═══ Data for this task ═══

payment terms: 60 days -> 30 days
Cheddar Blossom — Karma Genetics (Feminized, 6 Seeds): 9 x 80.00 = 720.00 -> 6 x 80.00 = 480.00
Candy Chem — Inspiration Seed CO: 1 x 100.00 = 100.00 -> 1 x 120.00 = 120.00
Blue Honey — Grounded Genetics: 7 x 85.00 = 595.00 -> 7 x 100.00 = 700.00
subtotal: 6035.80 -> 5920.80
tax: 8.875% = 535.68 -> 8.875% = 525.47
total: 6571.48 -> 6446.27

═══
═══ Data for this task ═══

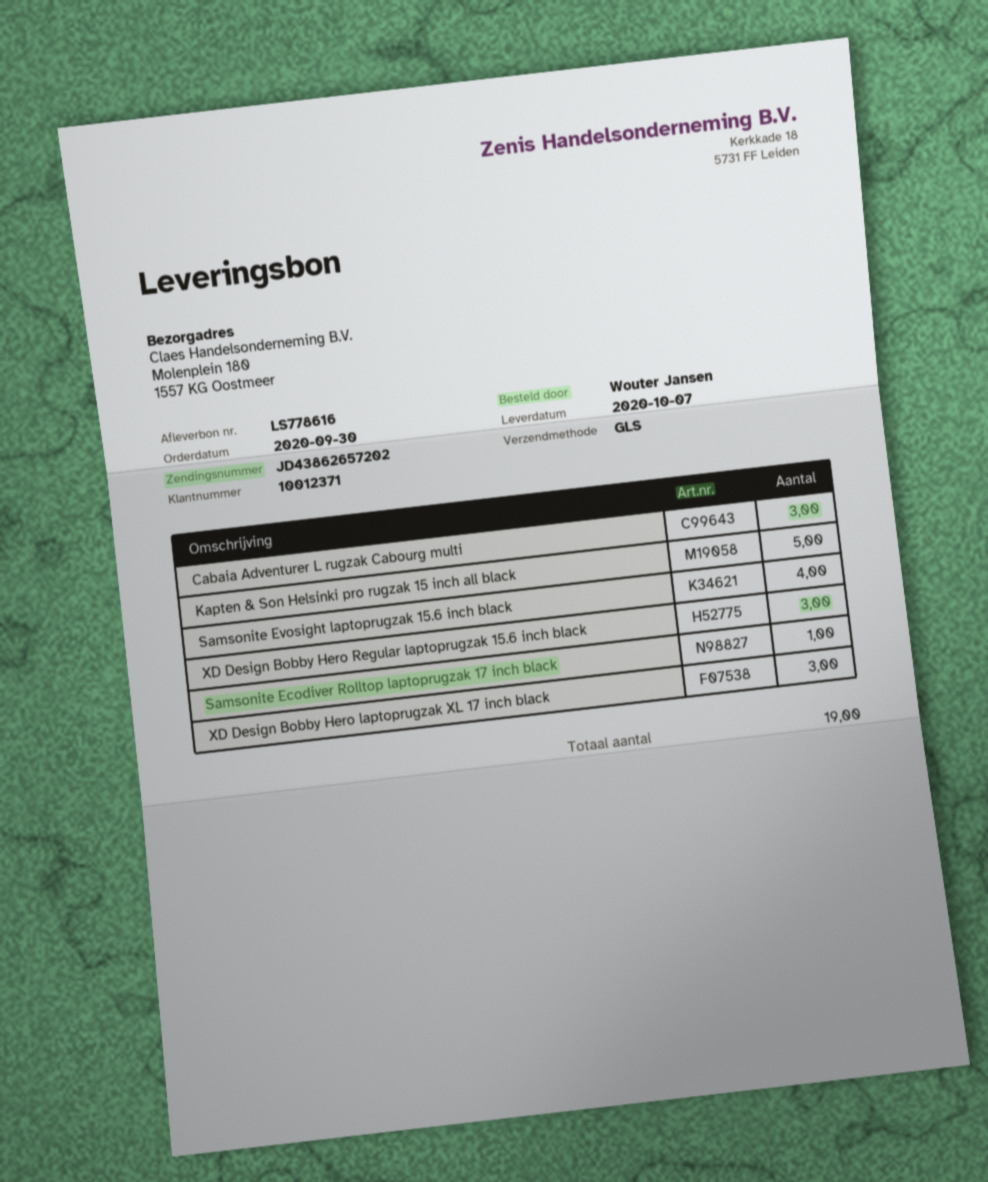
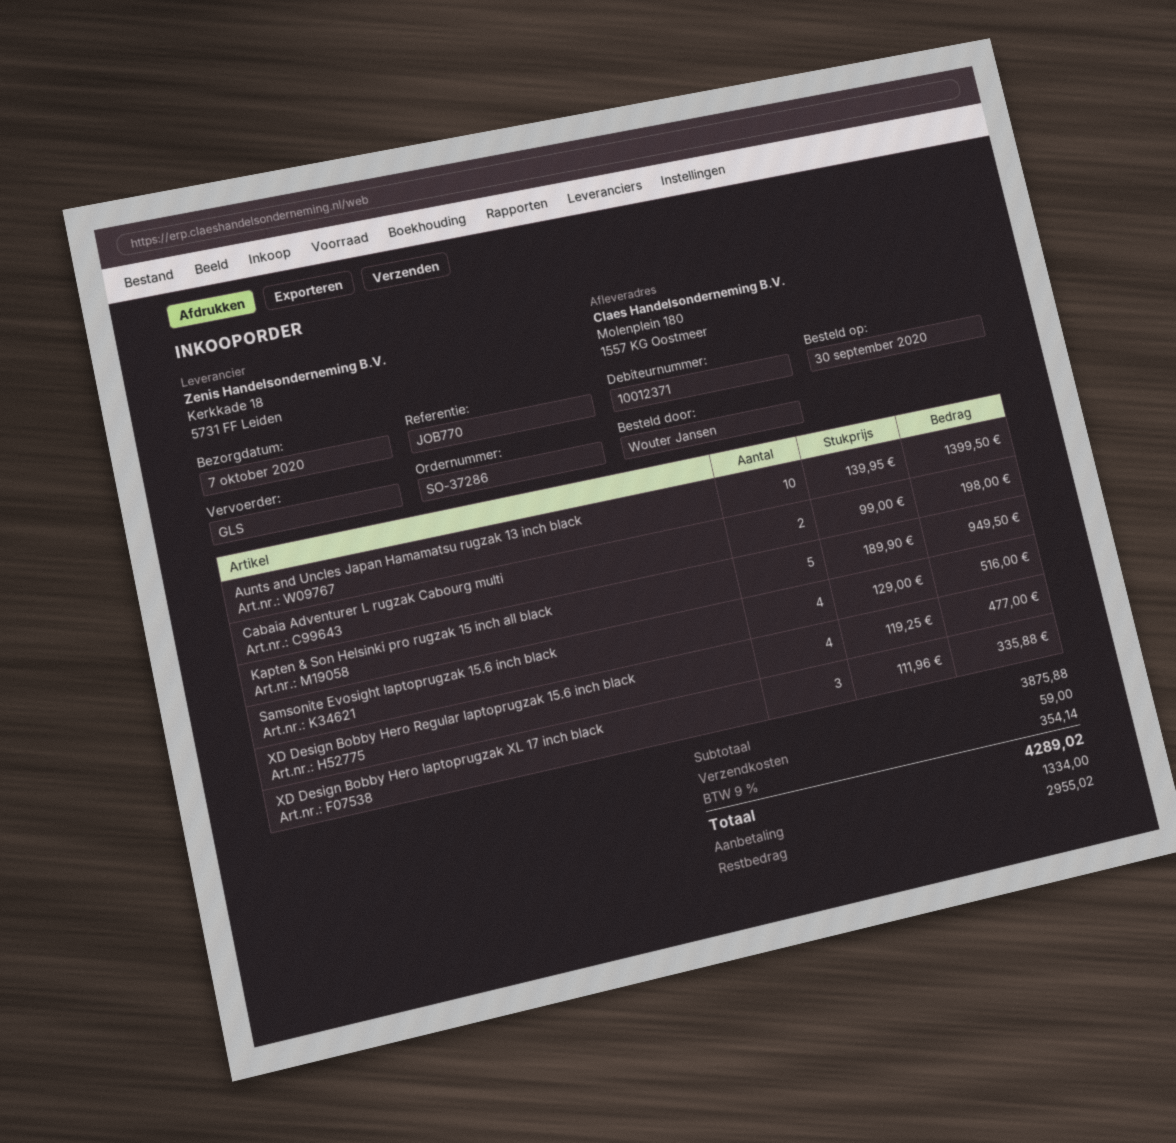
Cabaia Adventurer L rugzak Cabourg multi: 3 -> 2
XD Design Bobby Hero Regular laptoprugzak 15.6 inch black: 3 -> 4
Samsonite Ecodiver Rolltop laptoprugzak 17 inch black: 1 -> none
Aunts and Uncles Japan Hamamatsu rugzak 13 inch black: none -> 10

═══

Problem details | Lines from the records above that hold "black" are the ones to list.

Final answer |
XD Design Bobby Hero Regular laptoprugzak 15.6 inch black: 3 -> 4
Samsonite Ecodiver Rolltop laptoprugzak 17 inch black: 1 -> none
Aunts and Uncles Japan Hamamatsu rugzak 13 inch black: none -> 10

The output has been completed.